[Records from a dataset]
◆ ◆ ◆
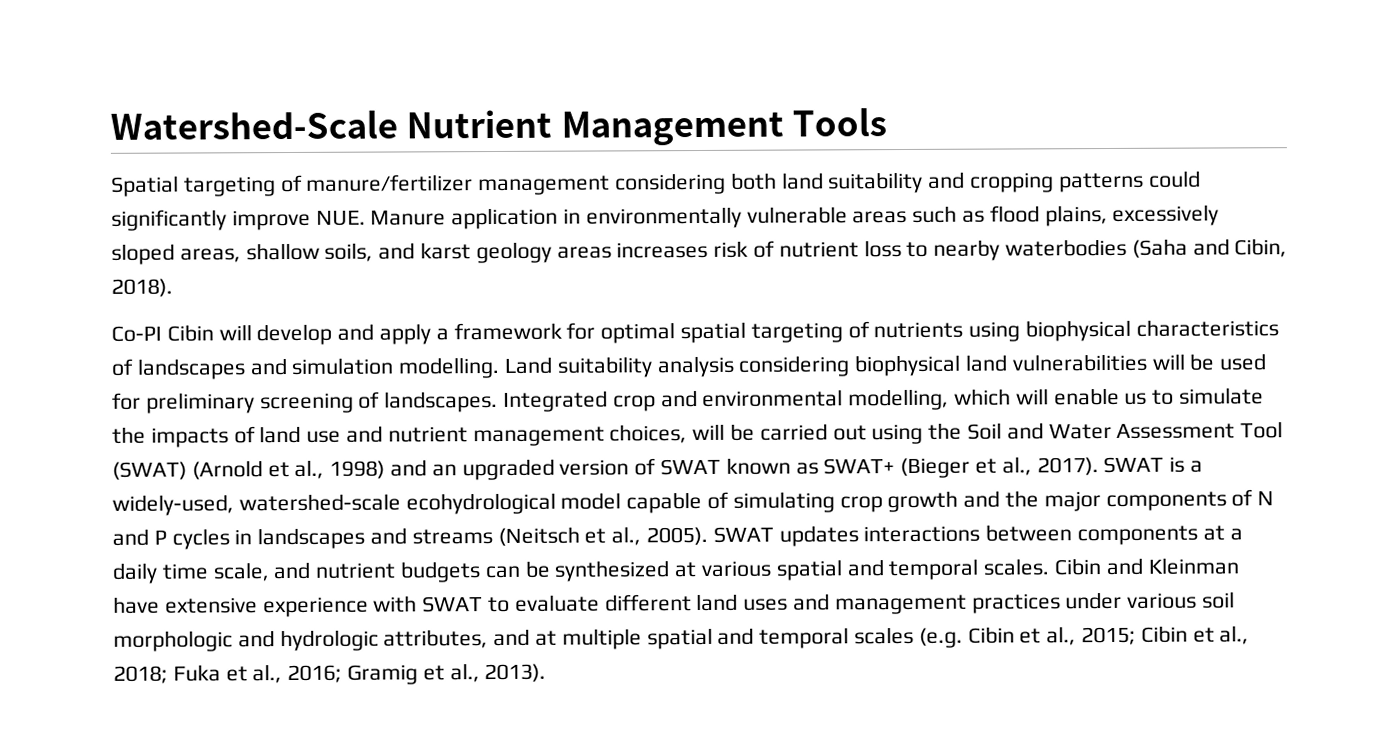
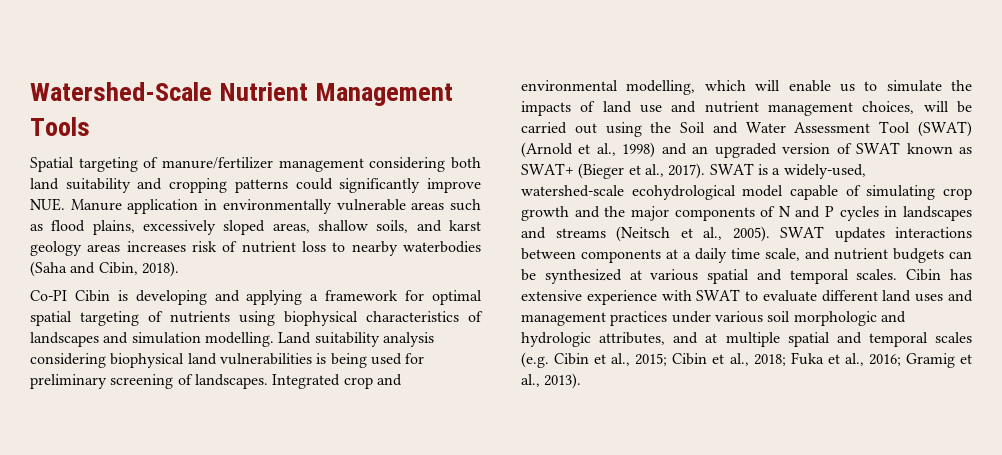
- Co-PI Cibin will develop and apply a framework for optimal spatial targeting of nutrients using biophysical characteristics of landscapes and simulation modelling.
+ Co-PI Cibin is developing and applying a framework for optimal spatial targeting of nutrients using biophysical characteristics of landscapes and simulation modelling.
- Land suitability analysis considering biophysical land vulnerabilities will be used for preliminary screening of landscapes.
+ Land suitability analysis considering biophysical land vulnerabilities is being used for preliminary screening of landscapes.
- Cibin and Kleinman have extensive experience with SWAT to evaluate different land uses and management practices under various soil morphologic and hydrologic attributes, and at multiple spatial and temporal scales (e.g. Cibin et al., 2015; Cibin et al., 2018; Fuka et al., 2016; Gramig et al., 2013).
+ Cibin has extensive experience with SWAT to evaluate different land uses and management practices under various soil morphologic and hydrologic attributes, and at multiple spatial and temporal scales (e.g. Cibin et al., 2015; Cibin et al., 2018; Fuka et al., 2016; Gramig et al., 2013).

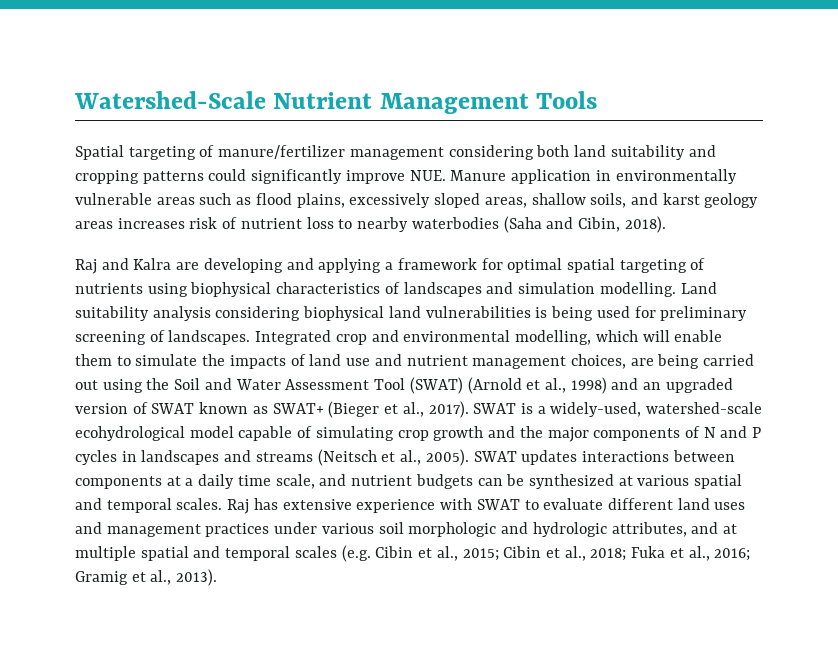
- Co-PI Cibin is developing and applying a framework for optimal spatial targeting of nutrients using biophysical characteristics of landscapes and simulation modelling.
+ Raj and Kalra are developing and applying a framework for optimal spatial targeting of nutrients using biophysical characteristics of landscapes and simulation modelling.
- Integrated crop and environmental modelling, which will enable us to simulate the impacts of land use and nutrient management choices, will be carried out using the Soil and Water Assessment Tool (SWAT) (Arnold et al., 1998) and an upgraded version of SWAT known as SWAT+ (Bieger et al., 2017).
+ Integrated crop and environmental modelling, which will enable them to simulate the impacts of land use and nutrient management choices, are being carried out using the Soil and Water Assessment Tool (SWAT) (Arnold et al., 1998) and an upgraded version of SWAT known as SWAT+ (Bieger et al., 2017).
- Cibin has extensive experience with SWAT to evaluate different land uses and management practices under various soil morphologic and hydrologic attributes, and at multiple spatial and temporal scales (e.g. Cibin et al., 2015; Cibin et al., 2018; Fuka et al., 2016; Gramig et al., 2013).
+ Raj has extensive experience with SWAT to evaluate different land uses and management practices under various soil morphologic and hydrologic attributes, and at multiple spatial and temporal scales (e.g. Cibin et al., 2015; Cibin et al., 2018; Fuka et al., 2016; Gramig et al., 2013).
◆ ◆ ◆
• _EXERCISE OBJECTIVE_:
In the records, locate each line holding the string "version" and copy it.

• _EXERCISE ANSWER_:
- Integrated crop and environmental modelling, which will enable us to simulate the impacts of land use and nutrient management choices, will be carried out using the Soil and Water Assessment Tool (SWAT) (Arnold et al., 1998) and an upgraded version of SWAT known as SWAT+ (Bieger et al., 2017).
+ Integrated crop and environmental modelling, which will enable them to simulate the impacts of land use and nutrient management choices, are being carried out using the Soil and Water Assessment Tool (SWAT) (Arnold et al., 1998) and an upgraded version of SWAT known as SWAT+ (Bieger et al., 2017).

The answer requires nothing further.